How to audit for pseudo-science
These reasons for the persistence of pseudo-science in hiring algorithms have two implications. Since the ineffectiveness of hiring algorithms is difficult to discover, we need to ensure that algorithmic audits include checks for the soundness of its scientific assumptions. Currently, the emphasis of algorithmic audits is to assess the accuracy of algorithms. But in wicked learning environments, accuracy is all but meaningless as a metric. Another focus of current algorithm audits is to screen for bias, e.g., by comparing predictions for different groups. Yet hiring mechanisms can make arbitrary recommendations without being biased. What might these checks for scientific soundness look like? There are at least two questions audits need to answer:
- What is the assumed relationship between the input data and the purposes for what the output data is used? E.g., what is the assumed relationship between the data about applicants and their job performance?
- Are these assumptions backed up by research? E.g., does research show a link between micro-expressions and job performance?
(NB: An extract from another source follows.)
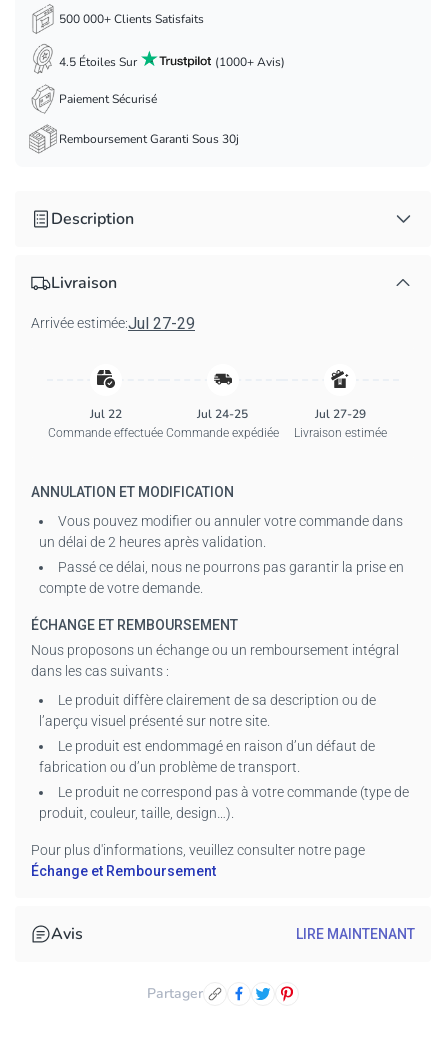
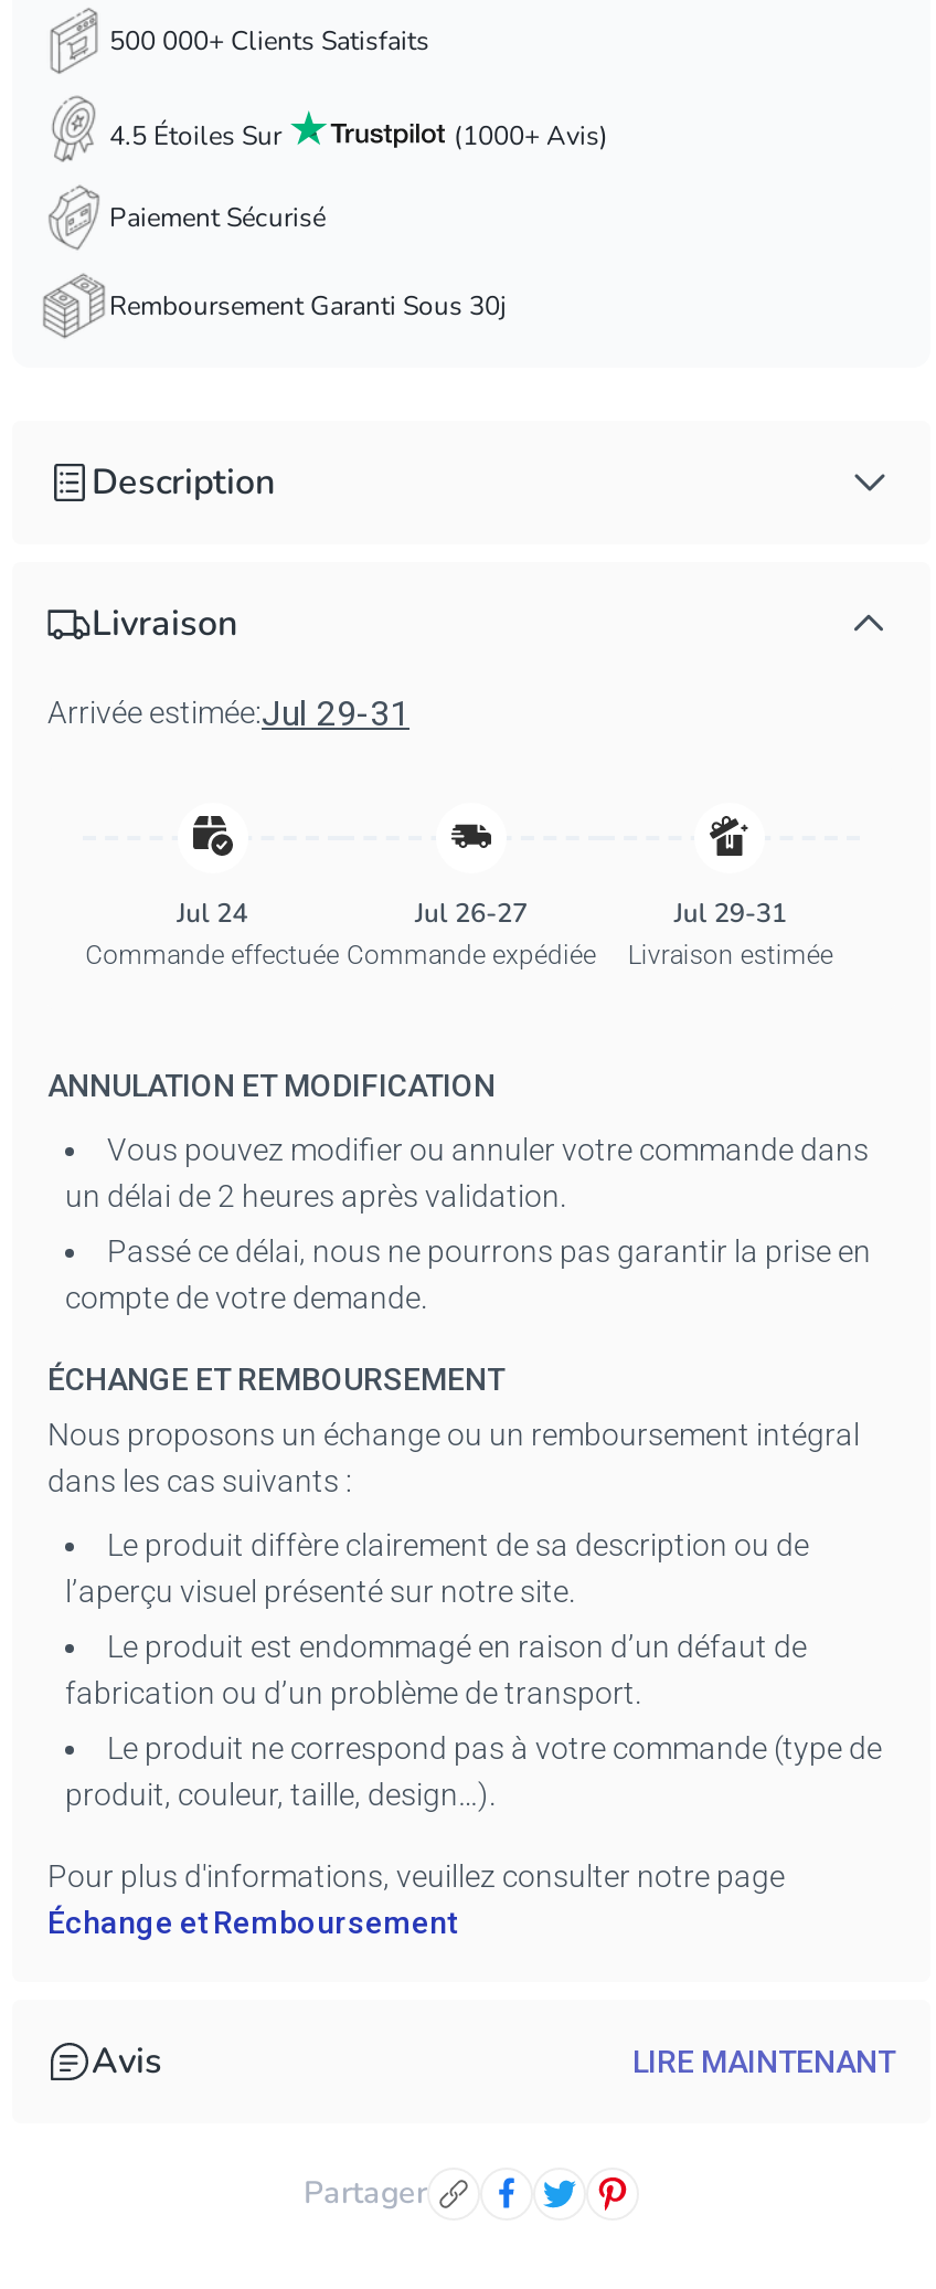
[31,314,195,333] Arrivée estimée:Jul 27-29 -> [47,692,410,734] Arrivée estimée:Jul 29-31
[90,406,122,422] Jul 22 -> [177,895,248,930] Jul 24
[198,406,248,422] Jul 24-25 -> [415,895,528,930] Jul 26-27
[315,406,366,422] Jul 27-29 -> [674,895,787,930] Jul 29-31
Since ignorance about the pseudo-science in hiring algorithms can be functional for the organizations using them, we cannot rely on organizations to advocate for science. Worse still: the fact that organizations have an interest to stay ignorant about the scientific underpinnings of the hiring mechanisms means that the companies building these algorithms have little incentive to compete on scientific rigor. We should not expect market mechanisms to improve the scientific foundations of hiring algorithms over time or companies that overstep scientific boundaries to disappear from the market.
Instead, a combination of regulation and professional ethics is required to move past pseudo-science in hiring algorithms. Regulation can set standards for algorithmic audits that include checks for algorithmic soundness. But regulation alone can be circumvented if HR professionals are not socialized to the importance of scientific soundness of hiring mechanisms. For instance, over the last decades, hiring has become more inclusive. Anti-discrimination laws have played an important role. But to achieve a truly inclusive hiring process, a wide range of practices needs to change, from making career websites accessible to all to expanding where companies advertise. Implementing these practices cannot be achieved by regulation alone but need to be driven by inclusion-savvy HR professionals. Making scientific soundness part of professional ethics requires to educate HR professionals and to create expectations. Part of the algorithmic literacy of HR professionals needs to be a sensitivity to the importance of a sound scientific basis to any algorithm they may use. The reputation of HR professionals increasingly depends on pushing for inclusivity in hiring. Ensuring the scientific soundness of their tools deserves the same status.